Politically Correct Time

I’m tethered to this
tomato-making harlequin,
as though I deserve
this form of punishment.

I didn’t even do anything
other than invent
my own form of potato masher.
What’s wrong with innovating

a new design
for starch delivery?
I think this government
has really got to get a grip
on itself and forget the politics

that brought us
to such a politically correct time.
Next thing you know, someone’s
going to be making cracks

about the Great Potato Famine
and drinking pints of Irish whiskey
as they stammer all over the floor,
filibustering for as long
as they can stand upright.

Cult Status

It’s as though we’re filling a leaden cup
with duck blood to be consumed
by the pharaoh of string cheese.

Well, I won’t tolerate such behavior
for the rest of this semester.
It constitutes cult status, you understand.

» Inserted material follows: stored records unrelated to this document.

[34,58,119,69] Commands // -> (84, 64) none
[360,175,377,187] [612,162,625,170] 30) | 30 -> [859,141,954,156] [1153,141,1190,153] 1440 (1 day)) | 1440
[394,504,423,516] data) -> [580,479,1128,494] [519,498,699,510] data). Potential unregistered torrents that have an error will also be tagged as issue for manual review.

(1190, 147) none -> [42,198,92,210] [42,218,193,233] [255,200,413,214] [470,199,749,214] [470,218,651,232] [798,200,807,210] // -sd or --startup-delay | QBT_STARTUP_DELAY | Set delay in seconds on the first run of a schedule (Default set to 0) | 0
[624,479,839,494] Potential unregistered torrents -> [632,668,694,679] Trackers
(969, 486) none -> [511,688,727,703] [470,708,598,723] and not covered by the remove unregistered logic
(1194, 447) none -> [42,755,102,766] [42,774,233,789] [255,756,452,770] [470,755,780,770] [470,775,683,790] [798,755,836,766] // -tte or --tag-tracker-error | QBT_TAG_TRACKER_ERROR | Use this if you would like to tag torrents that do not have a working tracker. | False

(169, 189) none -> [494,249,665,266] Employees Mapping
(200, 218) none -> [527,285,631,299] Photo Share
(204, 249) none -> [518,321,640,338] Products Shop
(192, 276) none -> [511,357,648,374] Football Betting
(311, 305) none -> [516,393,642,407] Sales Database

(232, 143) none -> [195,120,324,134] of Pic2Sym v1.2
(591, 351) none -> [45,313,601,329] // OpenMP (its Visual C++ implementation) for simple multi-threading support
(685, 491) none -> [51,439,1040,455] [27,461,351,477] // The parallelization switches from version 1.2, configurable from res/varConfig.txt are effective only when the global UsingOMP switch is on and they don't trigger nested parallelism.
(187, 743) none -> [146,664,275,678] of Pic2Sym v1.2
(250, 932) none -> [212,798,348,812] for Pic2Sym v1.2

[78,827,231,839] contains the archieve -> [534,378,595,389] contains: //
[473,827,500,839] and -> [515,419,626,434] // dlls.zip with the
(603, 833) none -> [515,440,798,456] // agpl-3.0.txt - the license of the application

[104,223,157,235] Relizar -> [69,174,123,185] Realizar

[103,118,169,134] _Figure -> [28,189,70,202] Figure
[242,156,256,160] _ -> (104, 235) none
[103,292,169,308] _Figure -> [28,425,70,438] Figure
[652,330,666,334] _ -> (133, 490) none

I have no desire to mix myself
in your intransigence. Damn you and your
thinking ahead for the sake of humanity

and the powerful leader we will all come to know
as Trumpola. Trumpola— the fine carnival barker,
the one they sneer at and jeer at

until the cows come home and make us all knife
into the water from at least 10 meters in height.
A few of us will bellyflop and really leave
a nice red mark. One of those red marks will resemble Oklahoma.